Efficacy of large language models and their potential in Obstetrics and Gynecology education
Article information
Abstract
Objective
The performance of large language models (LLMs) and their potential utility in obstetric and gynecological education are topics of ongoing debate. This study aimed to contribute to this discussion by examining the recent advancements in LLM technology and their transformative potential in artificial intelligence.
Methods
This study assessed the performance of generative pre-trained transformer (GPT)-3.5 and −4 in understanding clinical information, as well as its potential implications for obstetric and gynecological education. Obstetrics and gynecology residents at three hospitals underwent an annual promotional examination, from which 116 of the 170 questions over 4 years (2020–2023) were analyzed, excluding 54 questions with images. The scores achieved by GPT-3.5, −4, and the 100 residents were compared.
Results
The average scores across all 4 years for GPT-3.5 and −4 were 38.79 (standard deviation [SD], 5.65) and 79.31 (SD, 3.67), respectively. For groups first-year resident, second-year resident, and third-year resident, the cumulative annual average scores were 79.12 (SD, 9.00), 80.95 (SD, 5.86), and 83.60 (SD, 6.82), respectively. No statistically significant differences were observed between the scores of GPT-4.0 and those of the residents. When analyzing questions specific to obstetrics, the average scores for GPT-3.5 and −4.0 were 33.44 (SD, 10.18) and 90.22 (SD, 7.68), respectively.
Conclusion
GPT-4 demonstrated exceptional performance in obstetrics, different types of data interpretation, and problem solving, showcasing the potential utility of LLMs in these areas. However, acknowledging the constraints of LLMs is crucial and their utilization should augment human expertise and discernment.
Introduction
Recent breakthroughs in large language model (LLM) technology has significantly transformed the landscape of artificial intelligence (AI) [1]. Among current LLMs, OpenAI’s Chat generative pre-trained transformer (GPT), which launched in November 2022, has emerged as a noteworthy innovation [1]. ChatGPT has effectively analyzed and applied knowledge in specialized areas such as medicine, law, and business management, which are typically reserved for subject matter experts. Remarkably, this system has attained substantial accuracy, passing challenging assessments such as the United States Medical Licensing Examination, bar, Wharton Master of Business Administration final, and other medical examinations, accomplishing this feat with its pre-existing training alone, without any additional fine-tuning [2–7]

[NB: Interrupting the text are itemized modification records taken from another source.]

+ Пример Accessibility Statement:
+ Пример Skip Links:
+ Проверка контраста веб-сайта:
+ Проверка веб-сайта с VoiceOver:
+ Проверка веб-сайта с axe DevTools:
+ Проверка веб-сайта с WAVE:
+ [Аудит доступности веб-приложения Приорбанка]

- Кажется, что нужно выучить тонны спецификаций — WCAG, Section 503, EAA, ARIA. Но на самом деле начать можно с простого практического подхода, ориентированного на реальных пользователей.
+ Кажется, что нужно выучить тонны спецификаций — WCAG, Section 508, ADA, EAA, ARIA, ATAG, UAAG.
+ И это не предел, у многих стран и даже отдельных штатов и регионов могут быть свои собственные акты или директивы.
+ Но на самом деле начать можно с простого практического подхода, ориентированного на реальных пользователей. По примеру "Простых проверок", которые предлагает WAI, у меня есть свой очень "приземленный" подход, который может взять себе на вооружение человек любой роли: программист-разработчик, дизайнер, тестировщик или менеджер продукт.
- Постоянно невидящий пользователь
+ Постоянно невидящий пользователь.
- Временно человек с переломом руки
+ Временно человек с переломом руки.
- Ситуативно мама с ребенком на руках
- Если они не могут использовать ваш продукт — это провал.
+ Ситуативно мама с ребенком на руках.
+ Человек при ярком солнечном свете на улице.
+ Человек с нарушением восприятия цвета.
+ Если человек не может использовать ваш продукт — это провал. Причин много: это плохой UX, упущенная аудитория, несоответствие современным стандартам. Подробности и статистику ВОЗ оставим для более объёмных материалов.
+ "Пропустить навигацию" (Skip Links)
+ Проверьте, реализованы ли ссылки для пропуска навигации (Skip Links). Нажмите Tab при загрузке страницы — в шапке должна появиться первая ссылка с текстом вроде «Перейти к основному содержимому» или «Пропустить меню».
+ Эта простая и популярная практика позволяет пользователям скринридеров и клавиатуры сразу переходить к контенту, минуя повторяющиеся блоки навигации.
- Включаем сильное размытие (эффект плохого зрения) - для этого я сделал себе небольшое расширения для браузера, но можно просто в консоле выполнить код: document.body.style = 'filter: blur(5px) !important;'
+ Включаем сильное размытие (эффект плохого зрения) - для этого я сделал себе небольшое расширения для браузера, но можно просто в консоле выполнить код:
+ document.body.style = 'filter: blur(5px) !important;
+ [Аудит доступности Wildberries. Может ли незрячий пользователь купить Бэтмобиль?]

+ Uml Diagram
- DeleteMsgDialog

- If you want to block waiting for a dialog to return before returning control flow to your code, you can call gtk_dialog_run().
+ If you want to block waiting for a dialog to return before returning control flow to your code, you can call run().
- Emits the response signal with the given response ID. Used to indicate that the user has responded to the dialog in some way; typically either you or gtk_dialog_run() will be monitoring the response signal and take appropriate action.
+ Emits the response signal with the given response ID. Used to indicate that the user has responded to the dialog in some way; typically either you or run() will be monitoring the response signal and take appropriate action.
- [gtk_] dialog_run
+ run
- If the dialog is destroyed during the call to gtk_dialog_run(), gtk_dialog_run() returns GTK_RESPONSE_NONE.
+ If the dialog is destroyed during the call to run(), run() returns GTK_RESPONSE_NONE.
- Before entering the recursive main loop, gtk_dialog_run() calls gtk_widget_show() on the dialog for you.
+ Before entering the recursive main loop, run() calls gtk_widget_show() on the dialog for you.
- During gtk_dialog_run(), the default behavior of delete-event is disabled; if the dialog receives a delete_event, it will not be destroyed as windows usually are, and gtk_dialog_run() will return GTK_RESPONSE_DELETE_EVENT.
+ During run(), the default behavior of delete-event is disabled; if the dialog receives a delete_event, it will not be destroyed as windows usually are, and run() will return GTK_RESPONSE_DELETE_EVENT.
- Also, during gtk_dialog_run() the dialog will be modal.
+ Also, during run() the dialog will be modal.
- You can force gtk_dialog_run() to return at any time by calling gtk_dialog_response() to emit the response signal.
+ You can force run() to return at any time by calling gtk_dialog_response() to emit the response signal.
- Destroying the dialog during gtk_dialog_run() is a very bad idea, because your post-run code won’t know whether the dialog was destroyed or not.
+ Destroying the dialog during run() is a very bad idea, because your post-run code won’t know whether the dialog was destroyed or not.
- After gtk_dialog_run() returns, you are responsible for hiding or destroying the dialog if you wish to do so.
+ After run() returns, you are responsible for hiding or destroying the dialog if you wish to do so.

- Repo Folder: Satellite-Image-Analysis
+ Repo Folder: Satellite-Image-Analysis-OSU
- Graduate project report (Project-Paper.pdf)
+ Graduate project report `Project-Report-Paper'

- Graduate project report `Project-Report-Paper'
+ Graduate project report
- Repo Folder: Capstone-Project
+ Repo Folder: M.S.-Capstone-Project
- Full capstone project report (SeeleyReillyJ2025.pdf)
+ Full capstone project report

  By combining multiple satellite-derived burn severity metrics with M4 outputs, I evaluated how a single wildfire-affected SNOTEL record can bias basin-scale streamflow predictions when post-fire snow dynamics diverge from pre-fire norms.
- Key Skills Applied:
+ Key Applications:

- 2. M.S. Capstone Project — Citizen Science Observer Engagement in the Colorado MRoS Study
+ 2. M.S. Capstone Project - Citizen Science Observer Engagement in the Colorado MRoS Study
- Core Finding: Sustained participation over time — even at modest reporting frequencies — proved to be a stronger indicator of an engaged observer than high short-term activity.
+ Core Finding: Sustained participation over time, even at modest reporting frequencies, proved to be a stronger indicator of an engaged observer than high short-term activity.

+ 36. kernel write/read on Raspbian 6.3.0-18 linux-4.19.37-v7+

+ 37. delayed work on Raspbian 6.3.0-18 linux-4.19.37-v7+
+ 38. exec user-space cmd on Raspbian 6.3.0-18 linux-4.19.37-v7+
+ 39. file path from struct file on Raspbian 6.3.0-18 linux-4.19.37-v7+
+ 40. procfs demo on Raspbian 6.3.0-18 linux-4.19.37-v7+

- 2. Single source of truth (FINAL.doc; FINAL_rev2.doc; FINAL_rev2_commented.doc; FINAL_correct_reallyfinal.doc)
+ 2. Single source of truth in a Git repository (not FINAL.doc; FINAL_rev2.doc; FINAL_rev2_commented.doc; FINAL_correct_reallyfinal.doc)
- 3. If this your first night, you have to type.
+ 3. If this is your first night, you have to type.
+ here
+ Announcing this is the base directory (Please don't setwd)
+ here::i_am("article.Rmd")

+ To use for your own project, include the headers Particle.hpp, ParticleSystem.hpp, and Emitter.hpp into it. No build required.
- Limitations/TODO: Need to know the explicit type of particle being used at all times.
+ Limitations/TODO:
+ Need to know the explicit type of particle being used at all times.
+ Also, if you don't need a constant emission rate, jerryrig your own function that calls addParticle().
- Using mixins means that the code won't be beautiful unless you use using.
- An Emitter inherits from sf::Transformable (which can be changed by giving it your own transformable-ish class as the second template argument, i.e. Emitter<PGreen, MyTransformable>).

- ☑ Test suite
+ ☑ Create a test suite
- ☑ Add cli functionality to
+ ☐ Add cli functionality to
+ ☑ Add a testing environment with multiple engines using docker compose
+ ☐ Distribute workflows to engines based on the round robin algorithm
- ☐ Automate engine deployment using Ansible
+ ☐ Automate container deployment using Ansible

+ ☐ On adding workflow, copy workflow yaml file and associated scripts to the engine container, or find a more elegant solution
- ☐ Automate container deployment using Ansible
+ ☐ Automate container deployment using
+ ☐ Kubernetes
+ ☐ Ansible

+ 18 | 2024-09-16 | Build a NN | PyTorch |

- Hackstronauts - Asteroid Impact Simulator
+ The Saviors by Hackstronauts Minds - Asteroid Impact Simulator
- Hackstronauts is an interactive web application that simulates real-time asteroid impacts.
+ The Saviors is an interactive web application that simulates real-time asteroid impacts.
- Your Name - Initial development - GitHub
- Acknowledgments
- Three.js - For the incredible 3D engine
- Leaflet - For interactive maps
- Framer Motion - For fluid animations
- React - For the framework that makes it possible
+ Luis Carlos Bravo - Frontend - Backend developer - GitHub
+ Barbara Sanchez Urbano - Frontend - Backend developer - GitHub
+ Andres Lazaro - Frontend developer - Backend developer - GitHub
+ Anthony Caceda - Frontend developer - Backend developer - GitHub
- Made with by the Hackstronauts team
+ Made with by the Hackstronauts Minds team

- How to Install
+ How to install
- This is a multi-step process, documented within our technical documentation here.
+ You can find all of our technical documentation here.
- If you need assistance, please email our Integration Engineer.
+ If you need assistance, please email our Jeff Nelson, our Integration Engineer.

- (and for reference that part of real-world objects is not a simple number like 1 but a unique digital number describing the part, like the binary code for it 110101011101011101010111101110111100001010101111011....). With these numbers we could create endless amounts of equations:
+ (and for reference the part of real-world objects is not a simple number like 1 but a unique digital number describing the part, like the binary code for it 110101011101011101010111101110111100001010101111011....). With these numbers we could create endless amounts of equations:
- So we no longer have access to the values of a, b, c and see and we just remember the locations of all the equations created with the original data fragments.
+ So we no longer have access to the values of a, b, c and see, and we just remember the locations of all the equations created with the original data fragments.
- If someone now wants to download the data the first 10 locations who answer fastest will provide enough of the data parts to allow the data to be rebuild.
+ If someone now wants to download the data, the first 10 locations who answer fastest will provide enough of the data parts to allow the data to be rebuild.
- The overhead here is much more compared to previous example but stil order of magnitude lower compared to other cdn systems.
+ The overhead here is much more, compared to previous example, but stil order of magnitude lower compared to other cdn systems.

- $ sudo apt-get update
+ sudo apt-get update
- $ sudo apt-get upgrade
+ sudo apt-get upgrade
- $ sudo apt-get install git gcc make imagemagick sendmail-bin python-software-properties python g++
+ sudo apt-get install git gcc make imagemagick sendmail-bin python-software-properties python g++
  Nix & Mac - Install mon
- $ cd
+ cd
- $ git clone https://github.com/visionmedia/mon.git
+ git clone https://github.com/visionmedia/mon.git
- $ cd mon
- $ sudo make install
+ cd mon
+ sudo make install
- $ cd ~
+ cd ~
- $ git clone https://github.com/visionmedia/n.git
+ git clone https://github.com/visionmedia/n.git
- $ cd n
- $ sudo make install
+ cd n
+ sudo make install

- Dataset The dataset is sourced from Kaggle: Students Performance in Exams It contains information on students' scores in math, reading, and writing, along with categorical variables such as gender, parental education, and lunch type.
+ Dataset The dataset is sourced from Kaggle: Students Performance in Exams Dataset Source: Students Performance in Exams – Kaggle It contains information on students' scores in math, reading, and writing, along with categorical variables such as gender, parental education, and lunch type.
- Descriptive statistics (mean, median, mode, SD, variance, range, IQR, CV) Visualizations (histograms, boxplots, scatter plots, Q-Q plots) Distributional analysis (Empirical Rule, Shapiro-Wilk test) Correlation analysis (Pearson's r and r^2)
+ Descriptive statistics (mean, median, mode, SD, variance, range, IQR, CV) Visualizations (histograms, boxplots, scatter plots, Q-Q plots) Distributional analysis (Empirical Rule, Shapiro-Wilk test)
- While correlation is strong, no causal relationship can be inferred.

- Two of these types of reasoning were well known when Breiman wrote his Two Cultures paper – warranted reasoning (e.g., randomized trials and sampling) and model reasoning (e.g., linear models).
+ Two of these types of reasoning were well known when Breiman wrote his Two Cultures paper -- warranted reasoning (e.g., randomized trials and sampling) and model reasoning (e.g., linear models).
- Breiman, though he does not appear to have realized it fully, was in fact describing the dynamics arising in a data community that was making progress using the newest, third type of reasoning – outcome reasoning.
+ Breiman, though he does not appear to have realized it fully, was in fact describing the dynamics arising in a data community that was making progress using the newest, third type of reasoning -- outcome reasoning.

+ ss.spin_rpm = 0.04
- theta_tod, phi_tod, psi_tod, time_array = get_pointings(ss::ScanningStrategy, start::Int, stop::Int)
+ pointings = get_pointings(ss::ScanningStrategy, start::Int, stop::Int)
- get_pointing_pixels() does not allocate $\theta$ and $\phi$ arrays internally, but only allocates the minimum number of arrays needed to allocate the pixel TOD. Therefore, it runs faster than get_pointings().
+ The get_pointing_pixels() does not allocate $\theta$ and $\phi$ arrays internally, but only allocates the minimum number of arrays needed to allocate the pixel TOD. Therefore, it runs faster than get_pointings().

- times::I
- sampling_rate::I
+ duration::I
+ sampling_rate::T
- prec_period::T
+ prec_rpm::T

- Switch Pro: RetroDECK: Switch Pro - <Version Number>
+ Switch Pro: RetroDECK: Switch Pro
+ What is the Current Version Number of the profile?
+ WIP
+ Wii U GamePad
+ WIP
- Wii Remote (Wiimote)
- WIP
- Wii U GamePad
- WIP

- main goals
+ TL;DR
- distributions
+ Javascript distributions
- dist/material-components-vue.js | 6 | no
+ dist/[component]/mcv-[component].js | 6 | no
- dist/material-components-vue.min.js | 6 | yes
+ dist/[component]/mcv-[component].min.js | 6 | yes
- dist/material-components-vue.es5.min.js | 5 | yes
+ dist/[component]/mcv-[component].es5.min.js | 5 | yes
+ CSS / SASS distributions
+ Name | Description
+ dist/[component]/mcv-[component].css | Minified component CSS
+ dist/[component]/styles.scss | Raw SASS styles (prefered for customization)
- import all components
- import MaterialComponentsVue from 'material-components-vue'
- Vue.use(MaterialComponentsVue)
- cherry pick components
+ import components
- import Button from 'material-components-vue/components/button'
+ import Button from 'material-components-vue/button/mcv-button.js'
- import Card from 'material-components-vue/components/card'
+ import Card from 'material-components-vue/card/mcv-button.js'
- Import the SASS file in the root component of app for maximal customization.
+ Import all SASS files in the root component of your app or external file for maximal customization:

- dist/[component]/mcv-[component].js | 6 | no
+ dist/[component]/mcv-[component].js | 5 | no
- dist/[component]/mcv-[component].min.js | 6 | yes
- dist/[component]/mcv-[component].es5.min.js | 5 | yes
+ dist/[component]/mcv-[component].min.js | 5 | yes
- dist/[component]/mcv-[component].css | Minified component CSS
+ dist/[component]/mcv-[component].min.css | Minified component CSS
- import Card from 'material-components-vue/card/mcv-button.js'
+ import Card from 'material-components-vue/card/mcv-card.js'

Becoming proficient in obstetrics and gynecology (Ob/Gyn) is a long journey, which integrates theoretical study, experiential learning, and closely monitored clinical practice [8]. Throughout their training, Ob/Gyn residents collaborate with senior practitioners to acquire hands-on experience in patient management, surgical procedures, and clinical judgment. They also participate in a wide range of didactic sessions and seminars that cover the core concepts of Ob/Gyn, as well as medical and surgical skills and methods. This extensive training means that mastering this field often takes at least 10 years [8]. Therefore, it is crucial to evaluate the potential role of emerging technologies such as AI and LLMs in enhancing the educational process [9,10].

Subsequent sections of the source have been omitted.